--- Required action ---
Set down each entry exactly; omit images.
==== Records provided ====
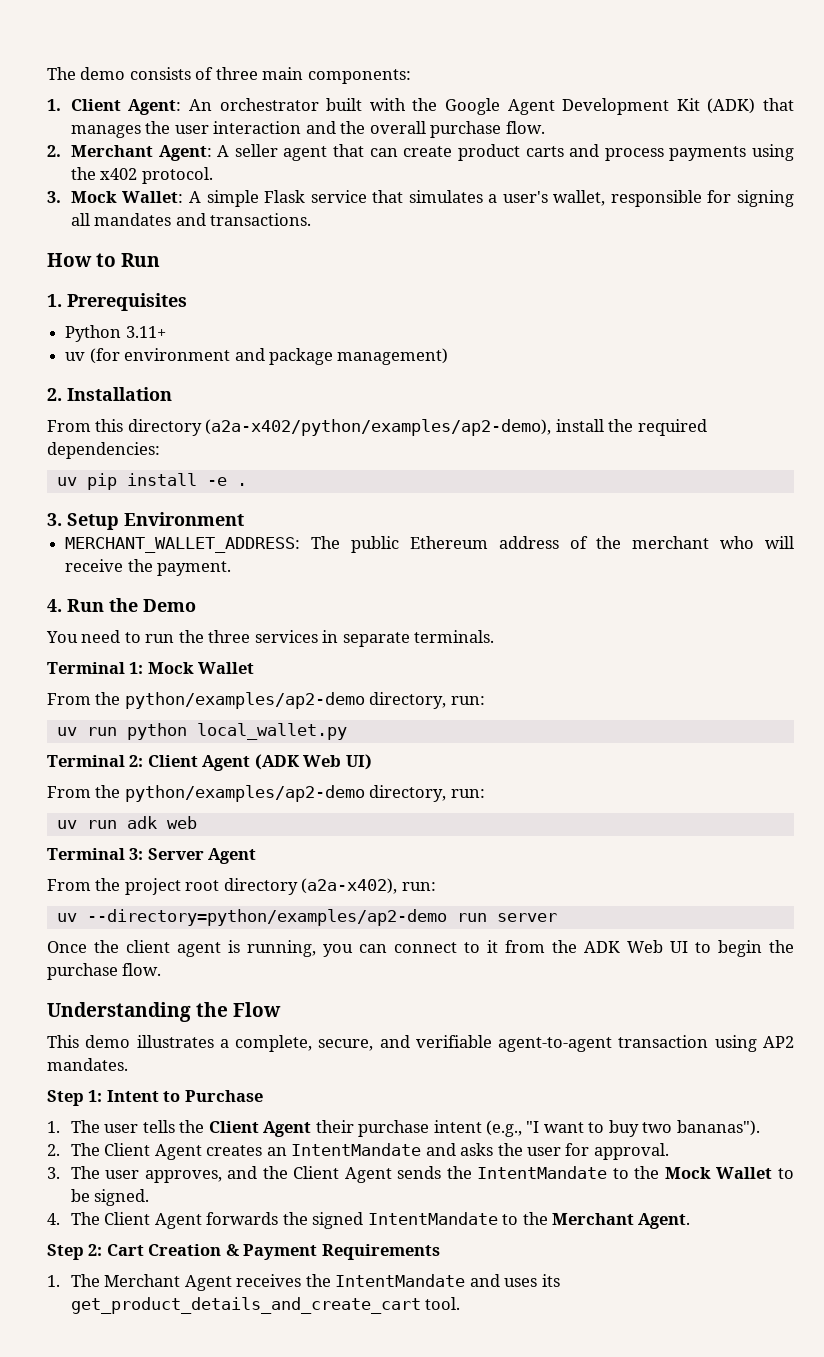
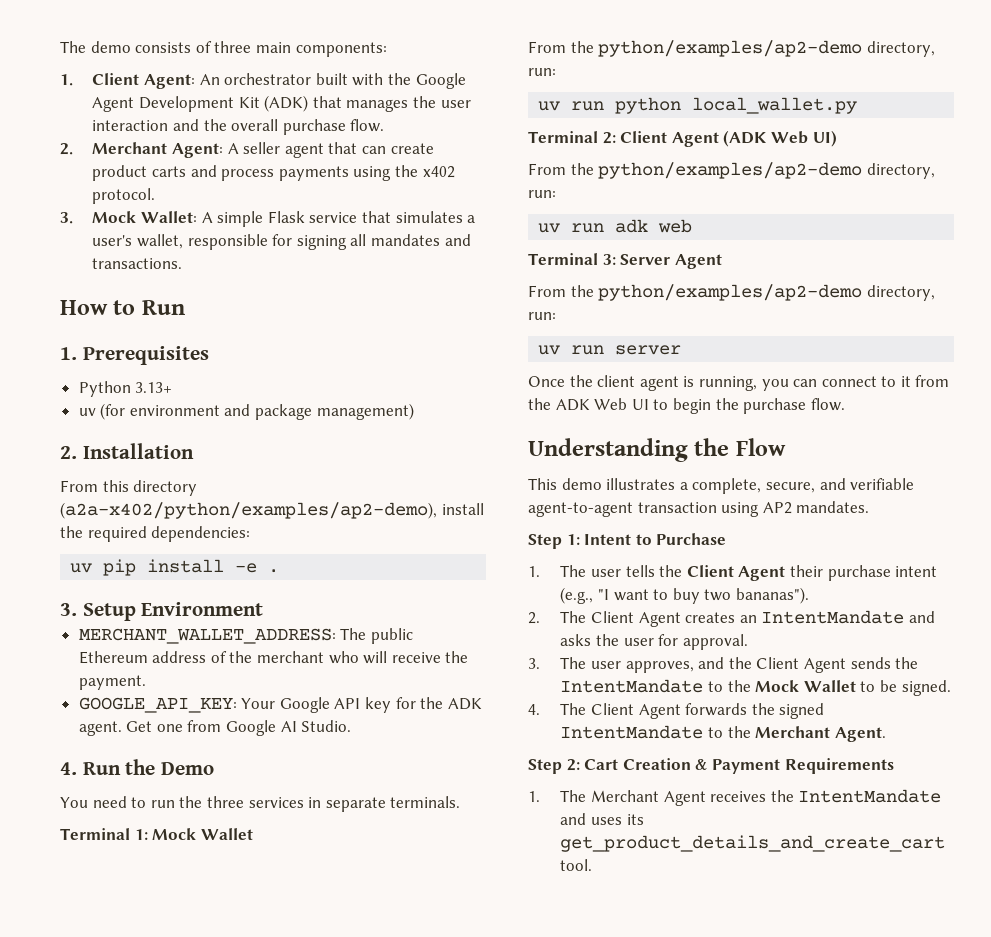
- Python 3.11+
+ Python 3.13+
+ GOOGLE_API_KEY: Your Google API key for the ADK agent. Get one from Google AI Studio.
  Terminal 3: Server Agent
- From the project root directory (a2a-x402), run:
- uv --directory=python/examples/ap2-demo run server
+ From the python/examples/ap2-demo directory, run:
+ uv run server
====
--- Reply ---
- Python 3.11+
+ Python 3.13+
+ GOOGLE_API_KEY: Your Google API key for the ADK agent. Get one from Google AI Studio.
  Terminal 3: Server Agent
- From the project root directory (a2a-x402), run:
- uv --directory=python/examples/ap2-demo run server
+ From the python/examples/ap2-demo directory, run:
+ uv run server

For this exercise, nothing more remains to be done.